EXERCISE DETAILS — Give the data again exactly, without its images.

───── INPUT MATERIAL ─────

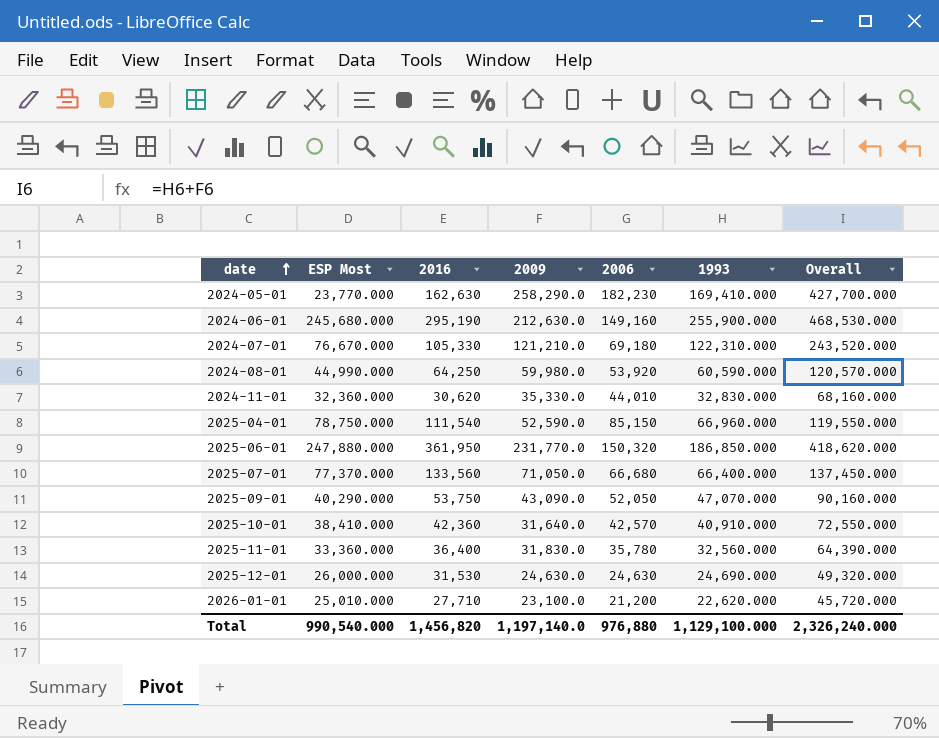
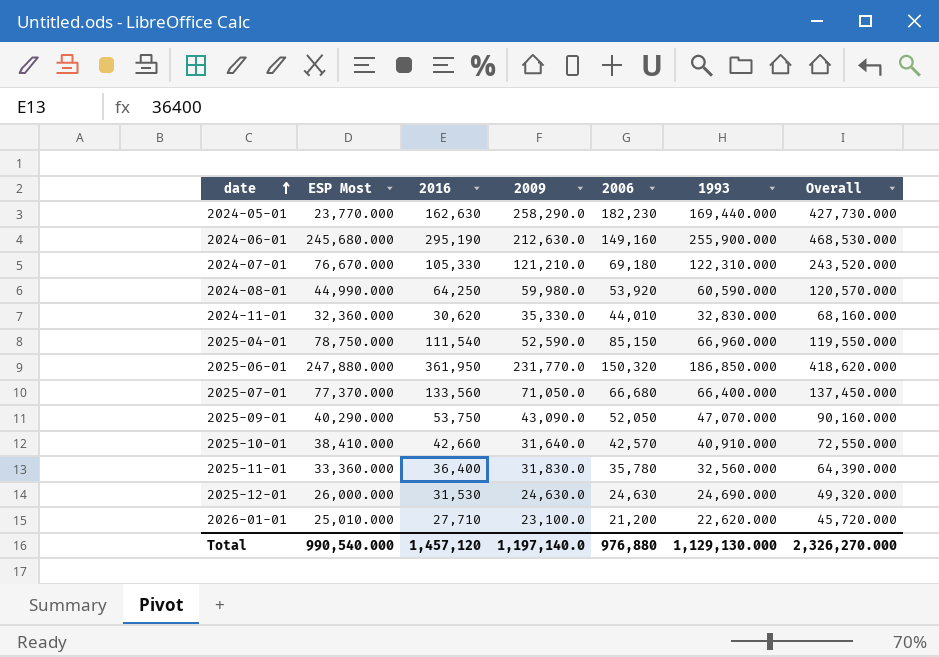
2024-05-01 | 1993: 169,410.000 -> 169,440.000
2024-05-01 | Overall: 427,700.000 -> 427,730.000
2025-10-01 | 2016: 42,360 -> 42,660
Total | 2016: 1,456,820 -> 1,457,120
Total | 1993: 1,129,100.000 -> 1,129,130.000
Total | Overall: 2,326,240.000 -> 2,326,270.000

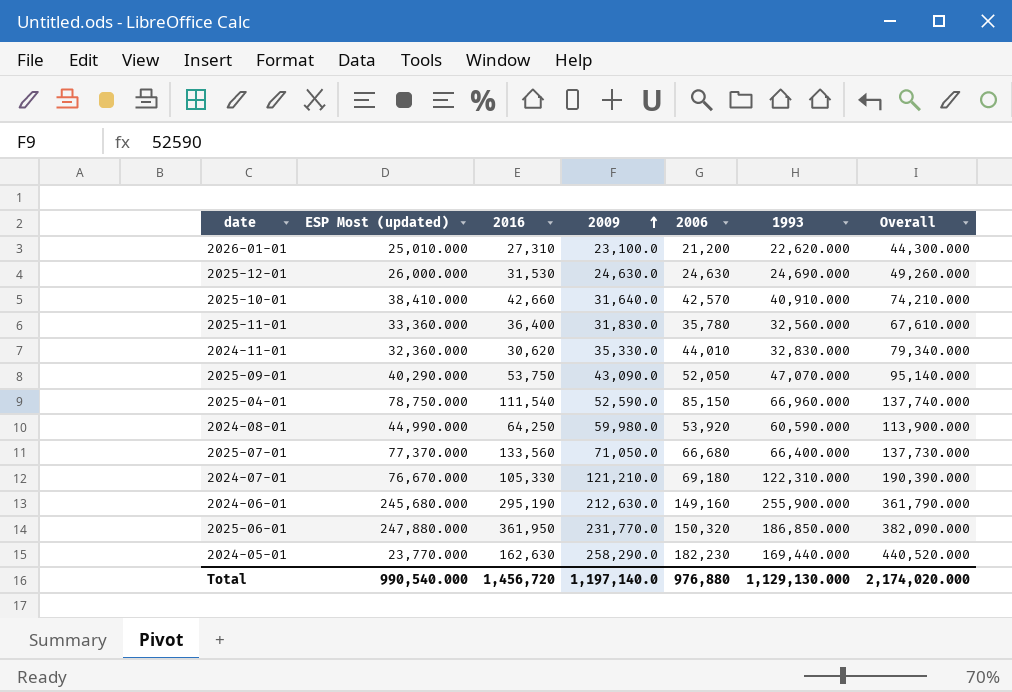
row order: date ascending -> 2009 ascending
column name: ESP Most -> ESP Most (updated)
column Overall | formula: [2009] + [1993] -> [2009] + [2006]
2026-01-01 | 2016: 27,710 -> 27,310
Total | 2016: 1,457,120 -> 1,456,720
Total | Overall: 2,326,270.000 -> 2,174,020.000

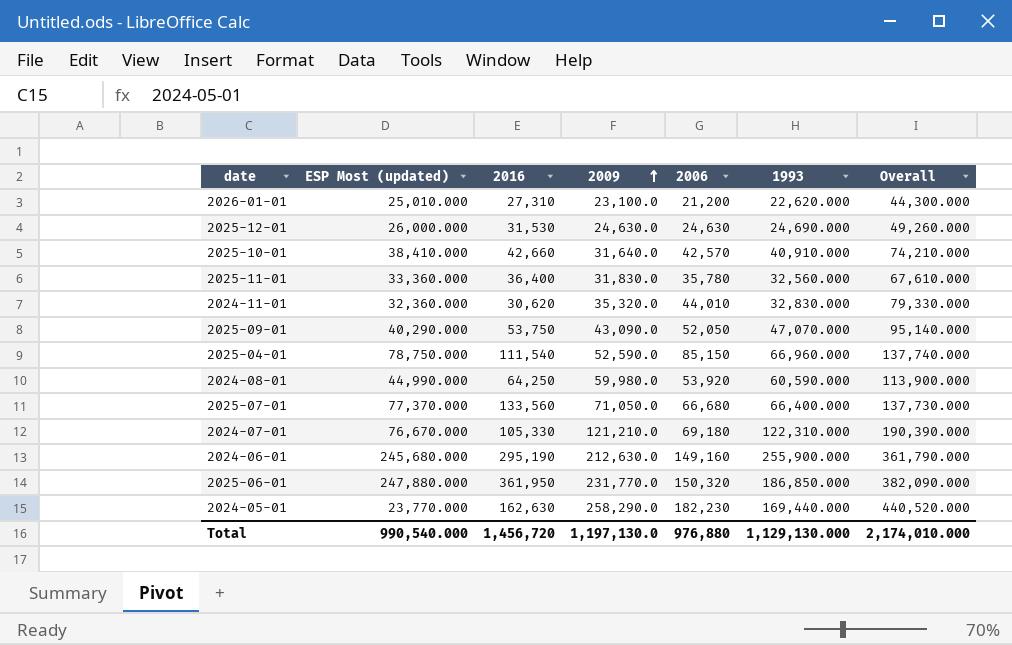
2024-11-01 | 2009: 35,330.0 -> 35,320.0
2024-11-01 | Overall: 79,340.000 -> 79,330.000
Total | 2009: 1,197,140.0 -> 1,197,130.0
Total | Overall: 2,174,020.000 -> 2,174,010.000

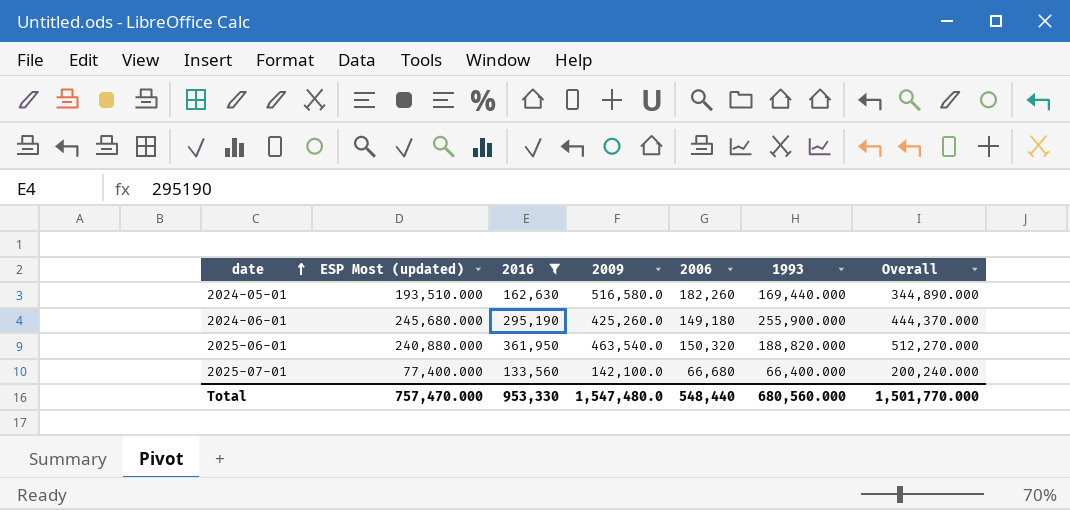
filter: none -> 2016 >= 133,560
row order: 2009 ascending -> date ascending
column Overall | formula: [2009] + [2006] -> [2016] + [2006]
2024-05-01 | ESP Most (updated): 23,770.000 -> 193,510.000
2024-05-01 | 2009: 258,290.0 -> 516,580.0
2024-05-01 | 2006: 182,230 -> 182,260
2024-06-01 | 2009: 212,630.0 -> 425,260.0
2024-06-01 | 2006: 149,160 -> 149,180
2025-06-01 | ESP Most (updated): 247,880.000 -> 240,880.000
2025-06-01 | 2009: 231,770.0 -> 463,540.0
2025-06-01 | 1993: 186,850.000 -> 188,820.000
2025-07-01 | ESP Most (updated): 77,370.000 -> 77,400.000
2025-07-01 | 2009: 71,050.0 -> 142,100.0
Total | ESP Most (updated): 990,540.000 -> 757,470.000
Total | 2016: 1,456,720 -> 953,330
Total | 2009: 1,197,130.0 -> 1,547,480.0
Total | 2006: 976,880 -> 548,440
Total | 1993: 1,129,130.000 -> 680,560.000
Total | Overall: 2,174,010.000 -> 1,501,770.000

─────

ANSWER TO THIS PROBLEM —
2024-05-01 | 1993: 169,410.000 -> 169,440.000
2024-05-01 | Overall: 427,700.000 -> 427,730.000
2025-10-01 | 2016: 42,360 -> 42,660
Total | 2016: 1,456,820 -> 1,457,120
Total | 1993: 1,129,100.000 -> 1,129,130.000
Total | Overall: 2,326,240.000 -> 2,326,270.000

row order: date ascending -> 2009 ascending
column name: ESP Most -> ESP Most (updated)
column Overall | formula: [2009] + [1993] -> [2009] + [2006]
2026-01-01 | 2016: 27,710 -> 27,310
Total | 2016: 1,457,120 -> 1,456,720
Total | Overall: 2,326,270.000 -> 2,174,020.000

2024-11-01 | 2009: 35,330.0 -> 35,320.0
2024-11-01 | Overall: 79,340.000 -> 79,330.000
Total | 2009: 1,197,140.0 -> 1,197,130.0
Total | Overall: 2,174,020.000 -> 2,174,010.000

filter: none -> 2016 >= 133,560
row order: 2009 ascending -> date ascending
column Overall | formula: [2009] + [2006] -> [2016] + [2006]
2024-05-01 | ESP Most (updated): 23,770.000 -> 193,510.000
2024-05-01 | 2009: 258,290.0 -> 516,580.0
2024-05-01 | 2006: 182,230 -> 182,260
2024-06-01 | 2009: 212,630.0 -> 425,260.0
2024-06-01 | 2006: 149,160 -> 149,180
2025-06-01 | ESP Most (updated): 247,880.000 -> 240,880.000
2025-06-01 | 2009: 231,770.0 -> 463,540.0
2025-06-01 | 1993: 186,850.000 -> 188,820.000
2025-07-01 | ESP Most (updated): 77,370.000 -> 77,400.000
2025-07-01 | 2009: 71,050.0 -> 142,100.0
Total | ESP Most (updated): 990,540.000 -> 757,470.000
Total | 2016: 1,456,720 -> 953,330
Total | 2009: 1,197,130.0 -> 1,547,480.0
Total | 2006: 976,880 -> 548,440
Total | 1993: 1,129,130.000 -> 680,560.000
Total | Overall: 2,174,010.000 -> 1,501,770.000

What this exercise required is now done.